それはここ数日で実感として感じていたものだ。


街での仕事だけでは食べていくのは大変だろう。


「サノスには感謝しているわ。稼がせてくれるし技術も教えてくれて」


「そう言ってもらえるのは嬉しいけど記憶にないですから・・・」


酔っ払いのサノスがしたことで素面のサノスは何もしていない。


「どちらもサノスでしょ?お礼ぐらいさせてほしいな」


そう言ってカノンはアマンダの状態を確認してからサノスに近づいてくる。


「ちょっと・・・」


あまりの事態にサノスは固まってしまう。


あと少しで触れ合う。


そんな距離でサノスは目をぎゅっとつぶる。


するとほっぺに柔らかい感触がした。


「ふふ・・・。何を考えていたのかしら?」


「それは・・・」


「まぁ。私も意地悪だったわね。
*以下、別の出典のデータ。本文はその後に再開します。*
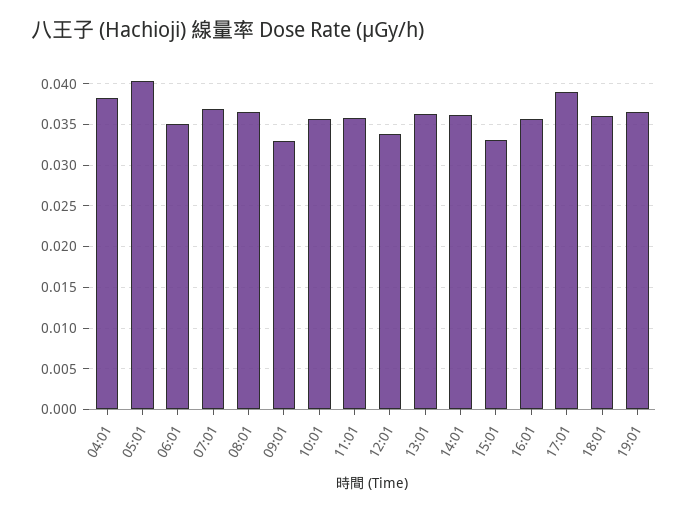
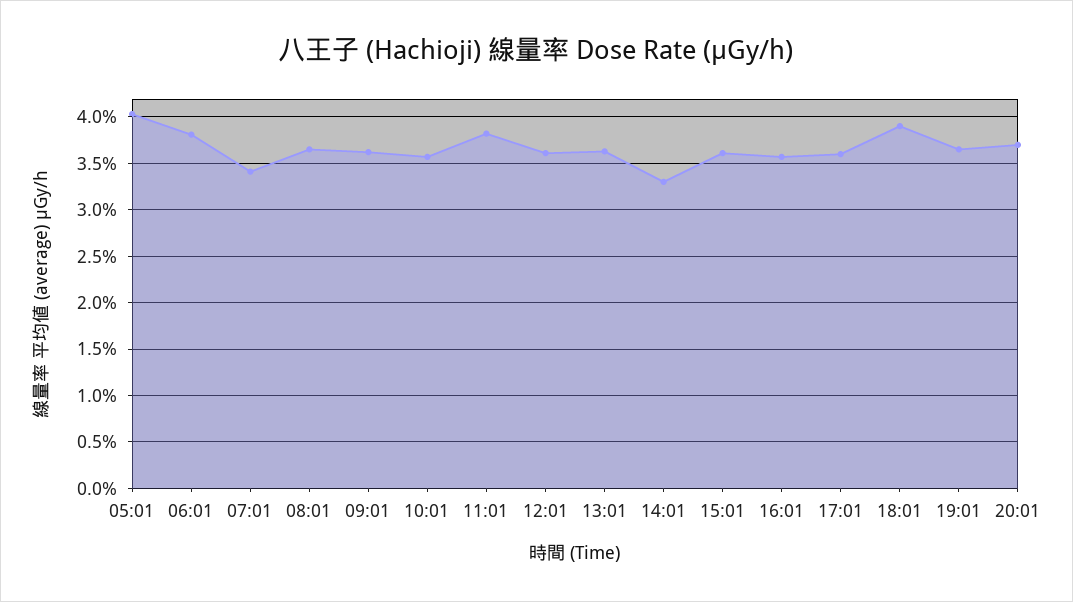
04:01: 0.038 -> none
06:01: 0.035 -> 0.038
07:01: 0.037 -> 0.034
09:01: 0.033 -> 0.036
11:01: 0.036 -> 0.038
12:01: 0.034 -> 0.036
14:01: 0.036 -> 0.033
15:01: 0.033 -> 0.036
17:01: 0.039 -> 0.036
18:01: 0.036 -> 0.039
20:01: none -> 0.037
でも、私はサノスが望むならその先もしてもいいと思っているわ」


カノンはスラリとした体形だがそれでも十分魅力的な女性だ。


そんな女性からこんなことを言われたら意識してしまう。


「ジントに悪いような気が・・・」


「ジント?何でここであいつが出てくるのよ」


「幼馴染って特別なものでは?」


「ないない。あいつだけは恋愛対象としてありえないから」


ジントの方はそうでもない気がするがカノンからしたら候補にならないらしい。


「今日はこれで帰りますね」


「うん。気をつけて帰ってね」


サノスはそう言って自分の宿へと向かった。


「ふぅ・・・。どうしたものかな?」


サノスはカノンに言われたことをどうしても考えてしまう。


男としては嬉しいがどうしたらいいのかわからない。


下手に関係を進めたら今の関係が崩れるかもしれない。


自分達が原因でパーティーが崩壊する。


そのようなことは避けたかった。